Directions:
Begin with the line containing "15% = 387.98", end with the last line of the records, and retype everything in between exactly, without the pictures.

··········

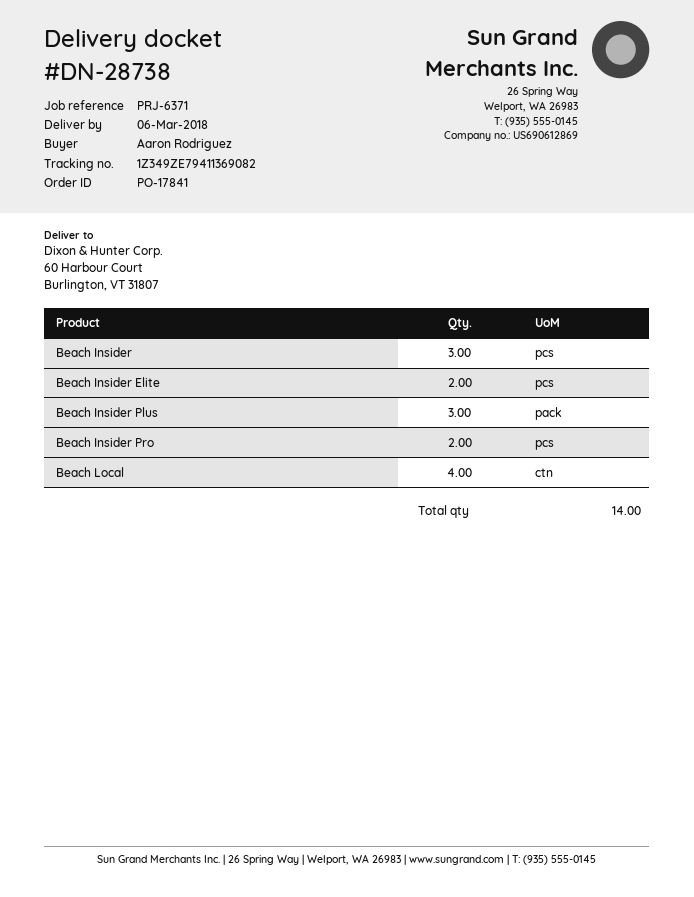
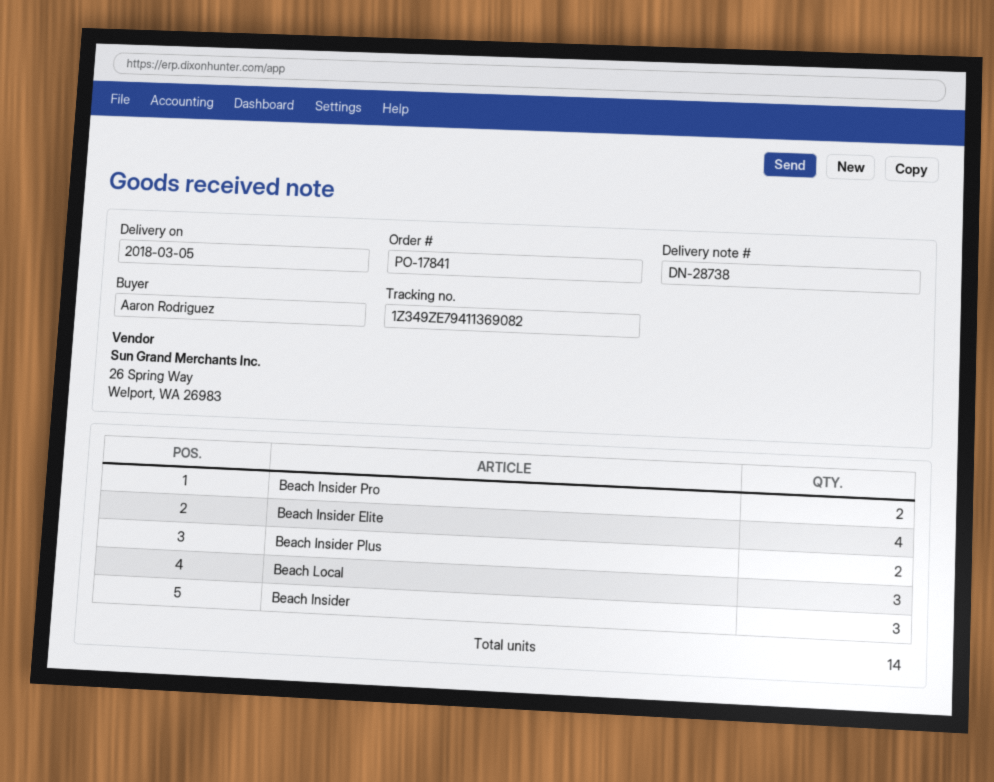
delivery date: 2018-03-06 -> 2018-03-05
Beach Insider Elite: 2 -> 4
Beach Insider Plus: 3 -> 2
Beach Local: 4 -> 3

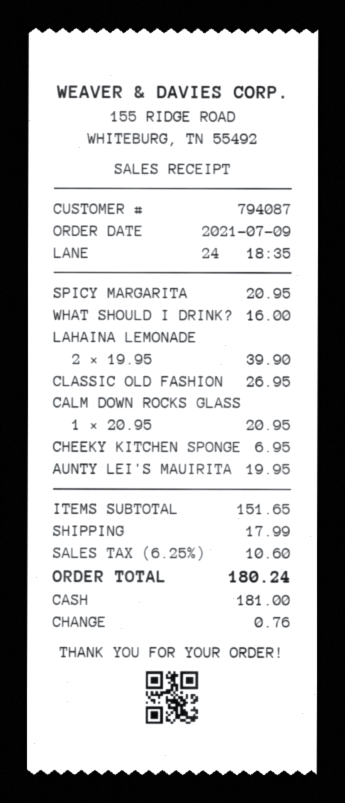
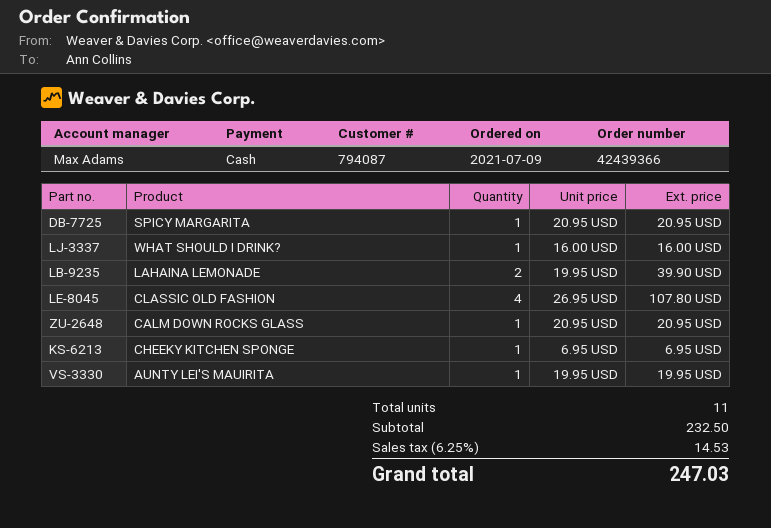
CLASSIC OLD FASHION: 1 x 26.95 = 26.95 -> 4 x 26.95 = 107.80
subtotal: 151.65 -> 232.50
shipping: 17.99 -> none
tax: 6.25% = 10.60 -> 6.25% = 14.53
total: 180.24 -> 247.03

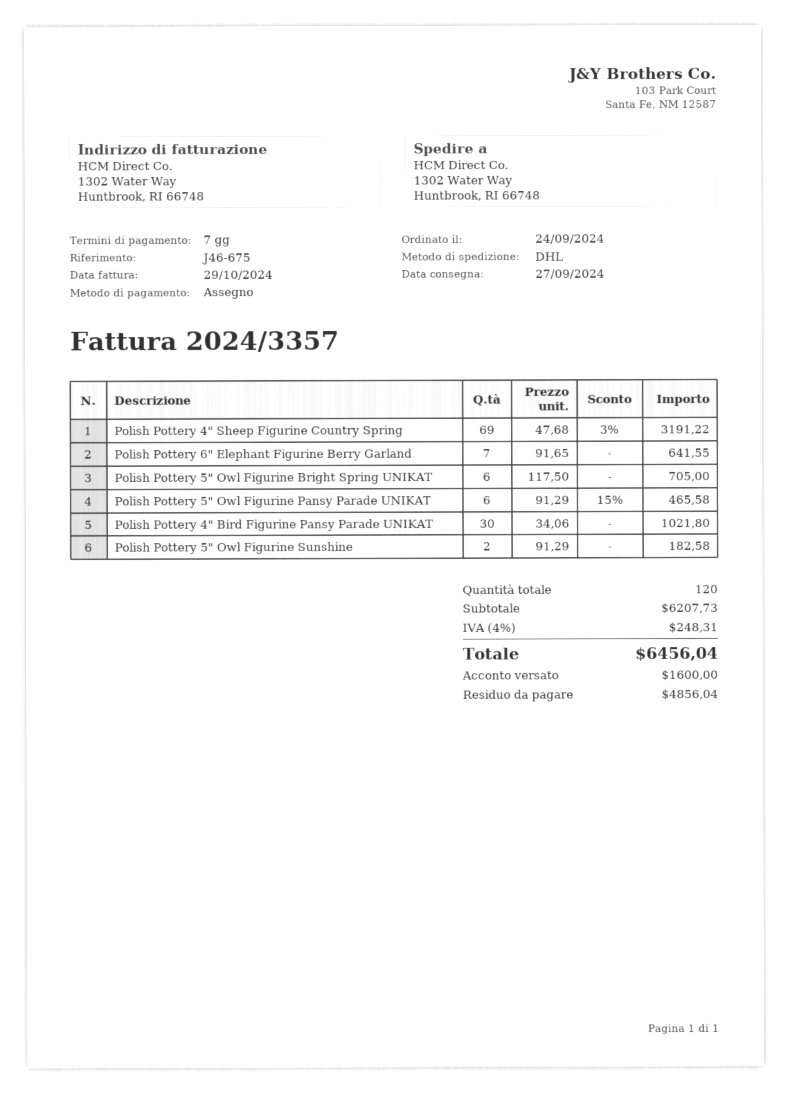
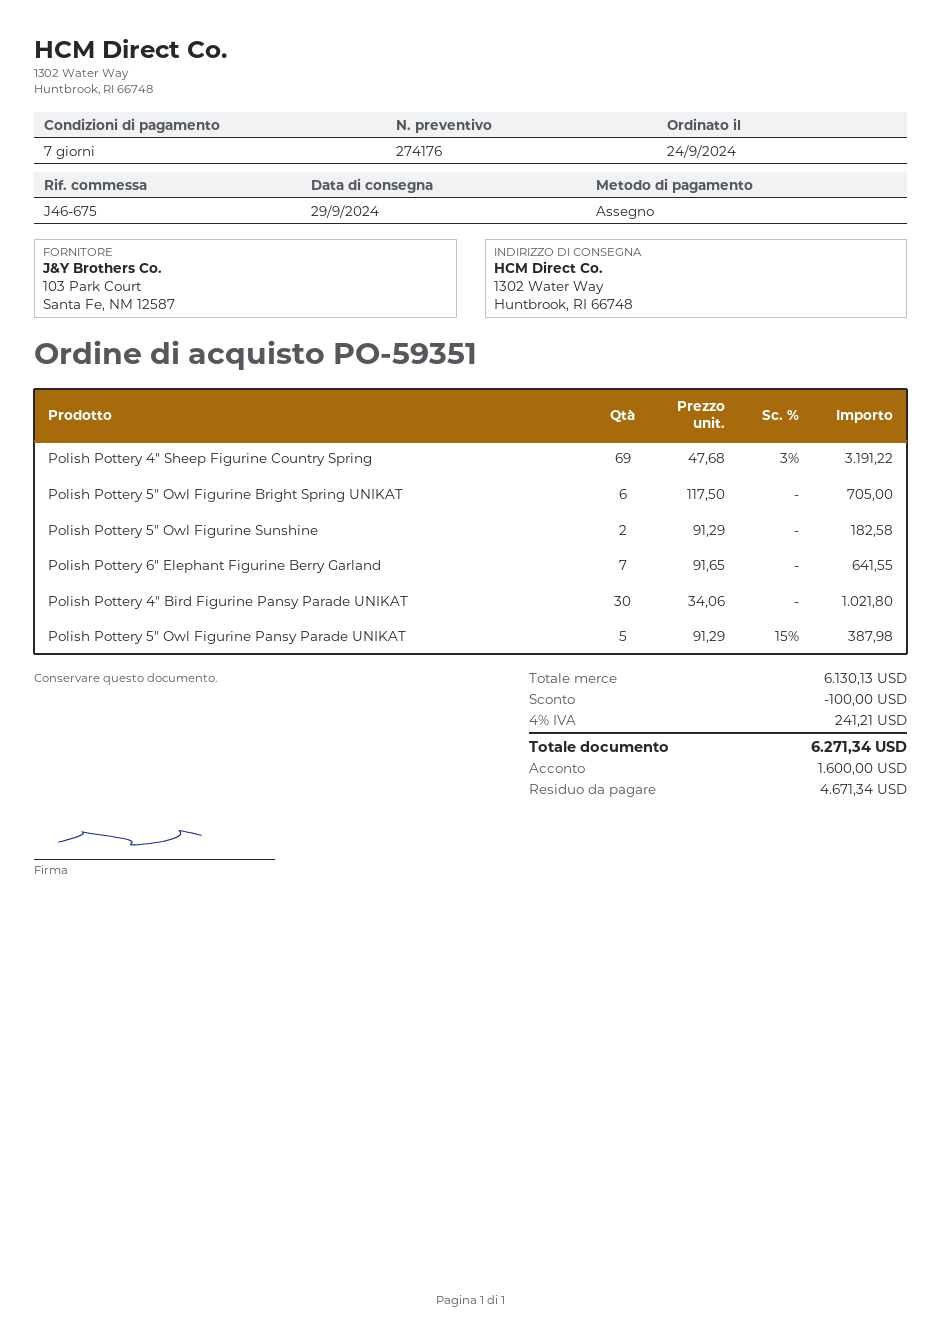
delivery date: 2024-09-27 -> 2024-09-29
Polish Pottery 5" Owl Figurine Pansy Parade UNIKAT: 6 x 91.29 - 15% = 465.58 -> 5 x 91.29 - 15% = 387.98
subtotal: 6207.73 -> 6130.13
discount: none -> 100.00
tax: 4% = 248.31 -> 4% = 241.21
total: 6456.04 -> 6271.34
balance: 4856.04 -> 4671.34

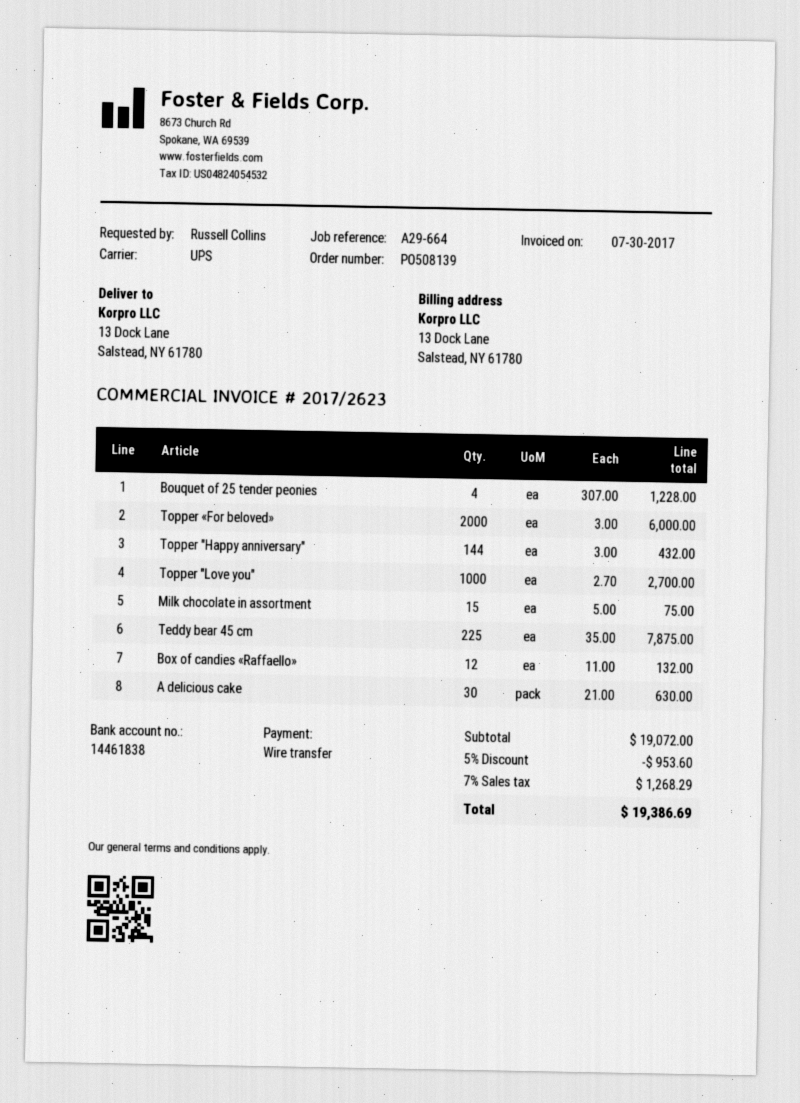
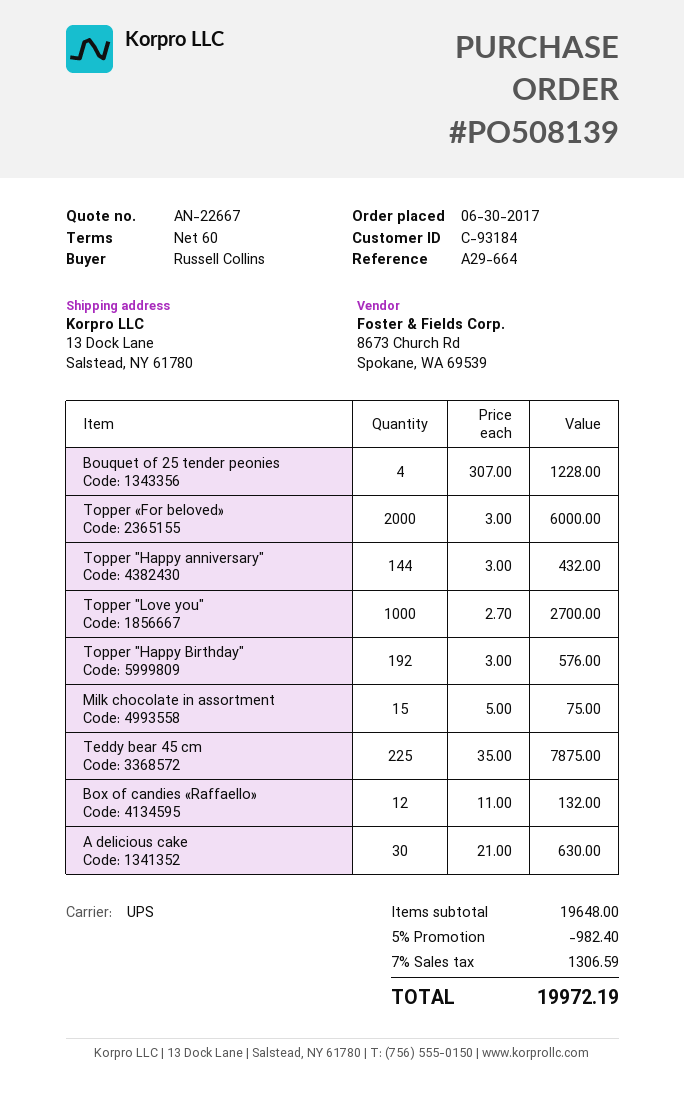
Topper "Happy Birthday": none -> 192 x 3.00 = 576.00
subtotal: 19072.00 -> 19648.00
discount: 5% = 953.60 -> 5% = 982.40
tax: 7% = 1268.29 -> 7% = 1306.59
total: 19386.69 -> 19972.19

··········

Your solution:
Polish Pottery 5" Owl Figurine Pansy Parade UNIKAT: 6 x 91.29 - 15% = 465.58 -> 5 x 91.29 - 15% = 387.98
subtotal: 6207.73 -> 6130.13
discount: none -> 100.00
tax: 4% = 248.31 -> 4% = 241.21
total: 6456.04 -> 6271.34
balance: 4856.04 -> 4671.34

Topper "Happy Birthday": none -> 192 x 3.00 = 576.00
subtotal: 19072.00 -> 19648.00
discount: 5% = 953.60 -> 5% = 982.40
tax: 7% = 1268.29 -> 7% = 1306.59
total: 19386.69 -> 19972.19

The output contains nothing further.